Abbreviations: intracranial volume (ICV); total brain volume (TBV); total gray matter volume (TGMV); total white matter volume (TWMV); white matter hyperintensity volume (WMHV)

* All cognitive scores were z-scores; brain volumes were adjusted for intracranial volume using a regression model, and residuals were used in the analysis; for WMHV, the Log10(WMHV/ICV) was used.
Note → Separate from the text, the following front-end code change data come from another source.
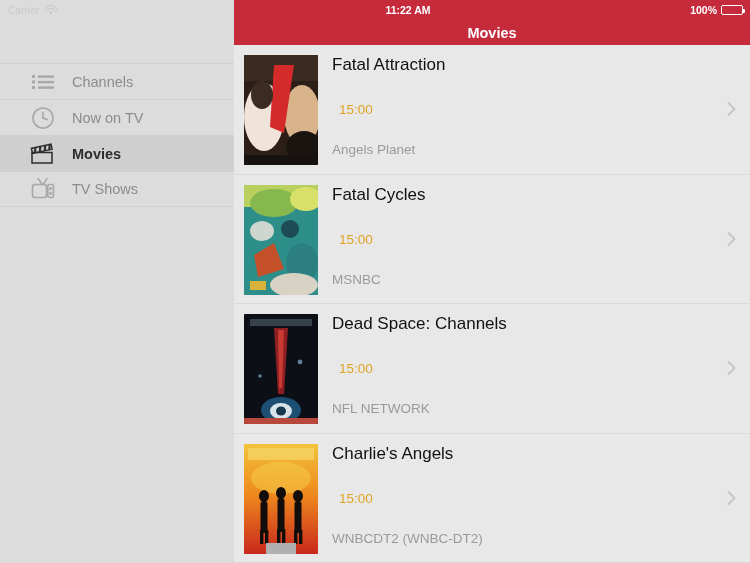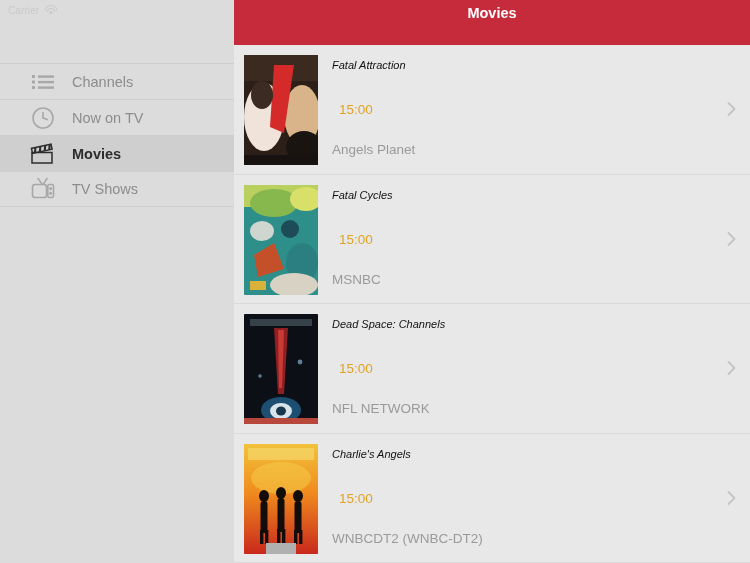--- a/index.html
+++ b/index.html
@@ -200,6 +200,15 @@
   <div class="main">
 
     <div class="navbar">
+      <div class="status-row">
+        <span class="status-time">11:22 AM</span>
+        <span class="status-right">
+          <span class="battery-pct">100%</span>
+          <span class="battery">
+            <span class="battery-fill"></span>
+          </span>
+        </span>
+      </div>
       <div class="navbar-title">Movies</div>
     </div>
 

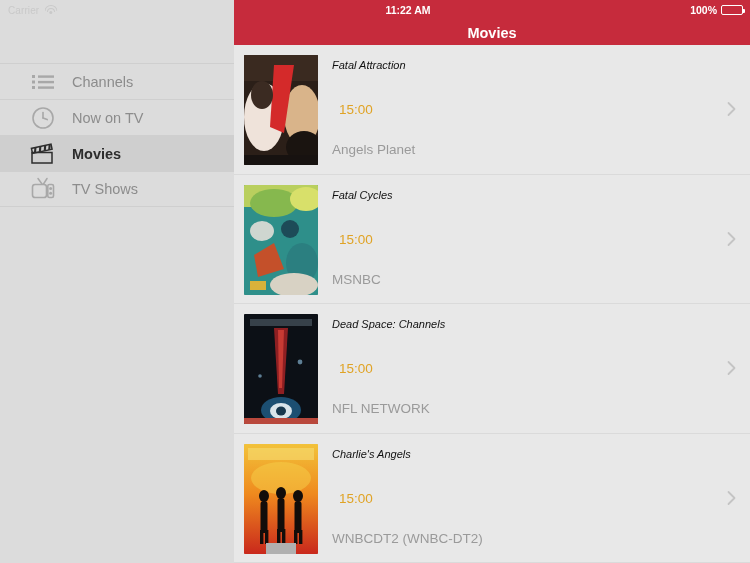--- a/index.html
+++ b/index.html
@@ -108,7 +108,7 @@
     flex:1; padding:11px 40px 0 14px; height:100%;
     display:flex; flex-direction:column;
   }
-  .row-title { font-size:11px; color:#111111; line-height:18px;font-style:italic; }
+  .row-title { font-size:17px; color:#111111; line-height:18px; }
   .row-time  { font-size:13.5px; color:#e0a325; margin-top:28px;margin-left:7px; }
   .row-chan  { font-size:13.5px; color:#9a9a9a; margin-top:25px; }
   .chevron {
Model 1: adjusted for age. Model 2: adjusted for age, sex, education, ethnicity, caloric intake, APOE ε4. Model 3: adjusted for Model 2 covariates and additionally for vascular burden and BMI. All models additional adjusted for ICV for MRI outcome variables.

Bold numbers indicate significant associations.